**Work to complete:** Take the lines from the beginning of the data below through the line holding "[118,1008,138,1028] 事 ->" and return exactly those.

Data excerpts:
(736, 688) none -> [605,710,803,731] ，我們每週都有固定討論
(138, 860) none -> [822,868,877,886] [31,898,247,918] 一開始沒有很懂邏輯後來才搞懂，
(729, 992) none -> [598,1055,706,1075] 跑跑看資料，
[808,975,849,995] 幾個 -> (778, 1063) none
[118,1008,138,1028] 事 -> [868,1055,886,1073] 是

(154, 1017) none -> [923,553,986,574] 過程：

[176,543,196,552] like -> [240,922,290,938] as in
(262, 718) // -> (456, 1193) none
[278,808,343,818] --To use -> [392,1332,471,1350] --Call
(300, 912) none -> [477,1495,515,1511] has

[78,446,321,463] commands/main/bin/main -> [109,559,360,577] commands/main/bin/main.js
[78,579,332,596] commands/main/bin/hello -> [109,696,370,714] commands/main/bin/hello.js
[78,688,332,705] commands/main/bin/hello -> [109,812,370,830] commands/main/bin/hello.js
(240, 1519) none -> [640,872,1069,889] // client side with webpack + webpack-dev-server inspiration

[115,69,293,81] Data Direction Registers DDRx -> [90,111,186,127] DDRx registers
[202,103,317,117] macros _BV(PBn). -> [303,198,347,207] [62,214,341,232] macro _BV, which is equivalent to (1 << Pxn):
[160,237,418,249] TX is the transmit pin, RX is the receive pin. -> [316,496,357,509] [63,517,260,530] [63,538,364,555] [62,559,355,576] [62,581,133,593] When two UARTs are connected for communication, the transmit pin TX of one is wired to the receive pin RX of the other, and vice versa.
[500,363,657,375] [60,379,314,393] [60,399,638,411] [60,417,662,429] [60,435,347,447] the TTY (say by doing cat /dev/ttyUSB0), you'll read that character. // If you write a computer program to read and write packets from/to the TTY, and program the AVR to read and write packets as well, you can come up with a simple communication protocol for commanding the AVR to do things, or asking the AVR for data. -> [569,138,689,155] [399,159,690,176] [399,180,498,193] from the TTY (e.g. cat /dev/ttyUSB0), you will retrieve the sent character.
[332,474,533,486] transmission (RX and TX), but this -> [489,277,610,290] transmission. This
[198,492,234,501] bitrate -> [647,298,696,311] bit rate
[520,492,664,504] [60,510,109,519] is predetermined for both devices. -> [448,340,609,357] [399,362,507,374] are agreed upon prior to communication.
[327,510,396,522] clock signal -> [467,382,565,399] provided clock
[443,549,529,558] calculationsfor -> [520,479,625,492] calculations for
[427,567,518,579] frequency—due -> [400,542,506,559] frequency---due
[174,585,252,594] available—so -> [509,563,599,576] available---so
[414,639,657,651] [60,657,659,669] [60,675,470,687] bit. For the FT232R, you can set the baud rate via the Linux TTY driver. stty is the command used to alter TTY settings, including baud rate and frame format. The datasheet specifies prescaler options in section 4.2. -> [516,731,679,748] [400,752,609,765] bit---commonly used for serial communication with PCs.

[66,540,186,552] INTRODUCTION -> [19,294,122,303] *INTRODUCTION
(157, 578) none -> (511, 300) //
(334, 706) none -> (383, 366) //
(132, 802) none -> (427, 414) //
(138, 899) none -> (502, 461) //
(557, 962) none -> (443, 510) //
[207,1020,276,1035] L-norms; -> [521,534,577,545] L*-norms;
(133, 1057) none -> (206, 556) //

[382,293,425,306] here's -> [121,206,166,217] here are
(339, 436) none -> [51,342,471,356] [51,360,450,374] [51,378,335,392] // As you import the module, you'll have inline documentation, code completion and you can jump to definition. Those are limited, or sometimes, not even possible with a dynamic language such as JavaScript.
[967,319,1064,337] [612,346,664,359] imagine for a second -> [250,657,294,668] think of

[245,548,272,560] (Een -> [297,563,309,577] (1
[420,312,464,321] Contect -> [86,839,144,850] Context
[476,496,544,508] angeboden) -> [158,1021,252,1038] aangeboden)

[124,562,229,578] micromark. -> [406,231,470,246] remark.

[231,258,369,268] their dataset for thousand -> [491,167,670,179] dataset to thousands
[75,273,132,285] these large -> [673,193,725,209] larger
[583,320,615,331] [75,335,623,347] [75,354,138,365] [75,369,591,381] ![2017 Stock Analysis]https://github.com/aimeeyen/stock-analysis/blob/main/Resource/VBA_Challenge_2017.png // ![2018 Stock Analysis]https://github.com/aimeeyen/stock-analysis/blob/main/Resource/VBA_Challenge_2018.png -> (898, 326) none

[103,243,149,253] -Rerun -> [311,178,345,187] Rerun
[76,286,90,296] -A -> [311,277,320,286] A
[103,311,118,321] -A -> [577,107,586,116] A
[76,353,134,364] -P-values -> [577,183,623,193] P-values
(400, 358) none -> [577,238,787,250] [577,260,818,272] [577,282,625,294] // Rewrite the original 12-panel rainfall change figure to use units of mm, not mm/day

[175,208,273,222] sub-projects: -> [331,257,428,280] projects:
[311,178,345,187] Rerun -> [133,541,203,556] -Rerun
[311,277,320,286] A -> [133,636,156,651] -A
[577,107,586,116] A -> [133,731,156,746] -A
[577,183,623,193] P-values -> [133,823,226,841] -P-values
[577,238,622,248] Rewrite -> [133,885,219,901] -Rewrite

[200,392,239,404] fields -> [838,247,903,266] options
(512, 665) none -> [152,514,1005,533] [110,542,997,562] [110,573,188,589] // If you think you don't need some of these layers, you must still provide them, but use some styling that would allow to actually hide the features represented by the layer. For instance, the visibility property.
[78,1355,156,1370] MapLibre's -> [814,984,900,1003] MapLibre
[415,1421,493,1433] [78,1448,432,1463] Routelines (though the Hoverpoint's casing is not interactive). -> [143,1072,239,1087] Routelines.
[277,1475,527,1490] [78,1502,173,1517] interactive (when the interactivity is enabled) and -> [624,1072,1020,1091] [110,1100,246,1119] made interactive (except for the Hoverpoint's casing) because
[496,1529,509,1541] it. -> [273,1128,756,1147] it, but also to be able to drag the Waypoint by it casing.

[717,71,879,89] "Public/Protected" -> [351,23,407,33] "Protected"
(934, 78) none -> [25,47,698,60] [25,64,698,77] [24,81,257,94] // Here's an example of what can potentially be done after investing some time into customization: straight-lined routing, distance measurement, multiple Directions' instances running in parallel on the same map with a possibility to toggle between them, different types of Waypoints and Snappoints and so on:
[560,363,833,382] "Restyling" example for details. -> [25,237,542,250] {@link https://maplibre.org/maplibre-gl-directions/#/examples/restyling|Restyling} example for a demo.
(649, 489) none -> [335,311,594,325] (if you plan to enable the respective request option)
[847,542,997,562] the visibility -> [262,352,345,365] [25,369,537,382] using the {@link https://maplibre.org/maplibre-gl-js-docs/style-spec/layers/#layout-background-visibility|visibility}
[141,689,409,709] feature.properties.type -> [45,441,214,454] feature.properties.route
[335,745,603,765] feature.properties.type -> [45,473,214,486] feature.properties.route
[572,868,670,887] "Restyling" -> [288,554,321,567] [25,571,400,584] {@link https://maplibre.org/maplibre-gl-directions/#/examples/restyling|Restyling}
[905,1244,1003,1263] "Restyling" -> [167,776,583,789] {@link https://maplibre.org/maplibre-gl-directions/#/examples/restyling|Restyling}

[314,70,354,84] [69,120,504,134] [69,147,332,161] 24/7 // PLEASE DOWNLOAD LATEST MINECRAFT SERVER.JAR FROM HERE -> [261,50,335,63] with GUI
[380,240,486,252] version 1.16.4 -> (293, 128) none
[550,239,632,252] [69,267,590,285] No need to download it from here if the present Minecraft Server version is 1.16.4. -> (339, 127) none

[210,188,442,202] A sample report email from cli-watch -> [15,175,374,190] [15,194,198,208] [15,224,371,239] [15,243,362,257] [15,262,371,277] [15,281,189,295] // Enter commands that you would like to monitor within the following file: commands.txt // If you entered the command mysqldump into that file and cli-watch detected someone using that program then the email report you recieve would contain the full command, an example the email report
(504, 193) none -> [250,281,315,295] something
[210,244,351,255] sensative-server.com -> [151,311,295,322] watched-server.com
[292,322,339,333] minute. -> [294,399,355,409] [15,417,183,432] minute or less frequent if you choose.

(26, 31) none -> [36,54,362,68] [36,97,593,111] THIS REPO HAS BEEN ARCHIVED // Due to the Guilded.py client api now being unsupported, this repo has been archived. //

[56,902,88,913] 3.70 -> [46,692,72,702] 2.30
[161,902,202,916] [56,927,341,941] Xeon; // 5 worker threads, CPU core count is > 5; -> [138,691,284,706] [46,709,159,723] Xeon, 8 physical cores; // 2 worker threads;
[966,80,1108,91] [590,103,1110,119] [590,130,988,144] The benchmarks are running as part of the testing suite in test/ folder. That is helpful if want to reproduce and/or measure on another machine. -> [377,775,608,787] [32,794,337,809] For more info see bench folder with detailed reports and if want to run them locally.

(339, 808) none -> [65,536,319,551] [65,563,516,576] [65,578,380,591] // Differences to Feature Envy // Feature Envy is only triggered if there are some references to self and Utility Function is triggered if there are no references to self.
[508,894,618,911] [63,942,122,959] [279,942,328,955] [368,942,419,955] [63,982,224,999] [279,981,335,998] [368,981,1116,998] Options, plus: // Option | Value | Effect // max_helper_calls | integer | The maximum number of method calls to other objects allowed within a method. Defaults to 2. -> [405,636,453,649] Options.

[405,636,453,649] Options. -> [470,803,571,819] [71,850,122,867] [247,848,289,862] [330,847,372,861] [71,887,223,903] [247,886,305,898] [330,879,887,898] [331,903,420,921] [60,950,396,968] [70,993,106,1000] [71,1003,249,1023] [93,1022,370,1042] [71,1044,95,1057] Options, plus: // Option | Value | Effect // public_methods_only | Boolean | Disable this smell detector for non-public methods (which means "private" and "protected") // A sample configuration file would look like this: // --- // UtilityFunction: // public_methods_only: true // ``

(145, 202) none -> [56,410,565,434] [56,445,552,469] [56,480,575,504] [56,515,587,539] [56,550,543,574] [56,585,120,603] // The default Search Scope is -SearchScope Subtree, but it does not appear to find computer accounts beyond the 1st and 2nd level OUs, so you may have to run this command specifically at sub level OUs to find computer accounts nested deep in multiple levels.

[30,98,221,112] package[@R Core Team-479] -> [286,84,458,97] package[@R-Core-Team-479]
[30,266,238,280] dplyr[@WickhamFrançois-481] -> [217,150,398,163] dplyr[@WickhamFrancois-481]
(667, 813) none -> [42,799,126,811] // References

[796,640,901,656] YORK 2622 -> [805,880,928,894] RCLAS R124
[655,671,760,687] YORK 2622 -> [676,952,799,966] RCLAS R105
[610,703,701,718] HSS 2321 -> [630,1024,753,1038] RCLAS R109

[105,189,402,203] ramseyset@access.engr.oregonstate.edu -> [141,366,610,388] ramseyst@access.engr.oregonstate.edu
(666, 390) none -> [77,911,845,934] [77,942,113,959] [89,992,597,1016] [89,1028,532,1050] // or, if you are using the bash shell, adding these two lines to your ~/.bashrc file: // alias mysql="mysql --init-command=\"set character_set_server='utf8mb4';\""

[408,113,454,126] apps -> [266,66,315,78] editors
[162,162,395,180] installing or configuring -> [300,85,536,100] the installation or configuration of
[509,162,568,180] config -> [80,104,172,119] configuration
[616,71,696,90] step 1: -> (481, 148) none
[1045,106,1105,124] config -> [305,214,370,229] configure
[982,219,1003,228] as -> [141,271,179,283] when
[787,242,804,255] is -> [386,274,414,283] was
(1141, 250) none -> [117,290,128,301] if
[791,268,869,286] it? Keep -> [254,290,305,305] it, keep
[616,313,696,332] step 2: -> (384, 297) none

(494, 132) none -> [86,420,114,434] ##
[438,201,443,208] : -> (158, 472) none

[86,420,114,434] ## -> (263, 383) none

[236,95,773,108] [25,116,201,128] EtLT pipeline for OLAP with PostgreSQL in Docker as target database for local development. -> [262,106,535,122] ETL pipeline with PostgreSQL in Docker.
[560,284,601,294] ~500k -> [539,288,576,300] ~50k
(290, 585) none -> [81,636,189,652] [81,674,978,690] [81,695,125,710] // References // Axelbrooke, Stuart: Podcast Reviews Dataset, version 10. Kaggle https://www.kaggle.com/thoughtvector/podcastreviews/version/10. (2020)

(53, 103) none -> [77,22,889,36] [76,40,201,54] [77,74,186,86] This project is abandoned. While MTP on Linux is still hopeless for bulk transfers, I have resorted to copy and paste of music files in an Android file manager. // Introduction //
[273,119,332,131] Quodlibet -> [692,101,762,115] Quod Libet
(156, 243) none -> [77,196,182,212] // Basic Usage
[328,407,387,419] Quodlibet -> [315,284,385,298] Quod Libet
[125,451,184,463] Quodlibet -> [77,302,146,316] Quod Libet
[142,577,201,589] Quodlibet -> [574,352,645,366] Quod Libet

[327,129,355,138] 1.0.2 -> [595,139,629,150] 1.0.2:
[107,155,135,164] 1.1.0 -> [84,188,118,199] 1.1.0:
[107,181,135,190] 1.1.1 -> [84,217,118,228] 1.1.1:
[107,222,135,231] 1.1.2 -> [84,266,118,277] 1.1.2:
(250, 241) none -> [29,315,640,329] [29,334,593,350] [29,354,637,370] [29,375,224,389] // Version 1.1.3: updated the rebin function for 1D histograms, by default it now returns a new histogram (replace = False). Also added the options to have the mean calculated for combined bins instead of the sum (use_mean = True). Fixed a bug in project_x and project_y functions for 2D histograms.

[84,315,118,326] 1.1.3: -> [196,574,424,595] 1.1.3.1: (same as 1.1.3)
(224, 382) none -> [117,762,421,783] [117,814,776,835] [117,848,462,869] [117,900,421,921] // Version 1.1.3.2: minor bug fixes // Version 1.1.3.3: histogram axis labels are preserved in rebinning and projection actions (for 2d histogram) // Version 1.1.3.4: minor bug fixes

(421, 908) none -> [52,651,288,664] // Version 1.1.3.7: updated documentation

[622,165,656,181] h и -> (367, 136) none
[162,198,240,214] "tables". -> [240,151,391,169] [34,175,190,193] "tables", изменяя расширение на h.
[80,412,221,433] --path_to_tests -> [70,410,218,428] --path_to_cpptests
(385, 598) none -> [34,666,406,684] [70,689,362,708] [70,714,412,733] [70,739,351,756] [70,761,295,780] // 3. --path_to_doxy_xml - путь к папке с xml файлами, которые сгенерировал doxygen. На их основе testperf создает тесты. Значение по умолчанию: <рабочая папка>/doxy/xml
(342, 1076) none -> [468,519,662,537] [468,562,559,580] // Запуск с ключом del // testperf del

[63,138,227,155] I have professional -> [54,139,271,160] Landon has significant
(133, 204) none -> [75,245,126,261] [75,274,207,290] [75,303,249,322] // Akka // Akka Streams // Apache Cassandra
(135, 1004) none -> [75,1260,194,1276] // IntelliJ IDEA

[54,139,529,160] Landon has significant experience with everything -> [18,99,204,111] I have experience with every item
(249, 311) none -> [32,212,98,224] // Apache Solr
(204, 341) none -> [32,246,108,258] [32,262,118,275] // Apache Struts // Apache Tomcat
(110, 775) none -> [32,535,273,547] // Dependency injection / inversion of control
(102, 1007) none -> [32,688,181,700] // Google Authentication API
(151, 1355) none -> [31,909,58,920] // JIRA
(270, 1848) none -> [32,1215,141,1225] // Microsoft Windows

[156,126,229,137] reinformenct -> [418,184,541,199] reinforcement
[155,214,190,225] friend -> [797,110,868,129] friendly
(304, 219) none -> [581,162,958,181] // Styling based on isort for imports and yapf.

**Solution for this exercise:**
(736, 688) none -> [605,710,803,731] ，我們每週都有固定討論
(138, 860) none -> [822,868,877,886] [31,898,247,918] 一開始沒有很懂邏輯後來才搞懂，
(729, 992) none -> [598,1055,706,1075] 跑跑看資料，
[808,975,849,995] 幾個 -> (778, 1063) none
[118,1008,138,1028] 事 -> [868,1055,886,1073] 是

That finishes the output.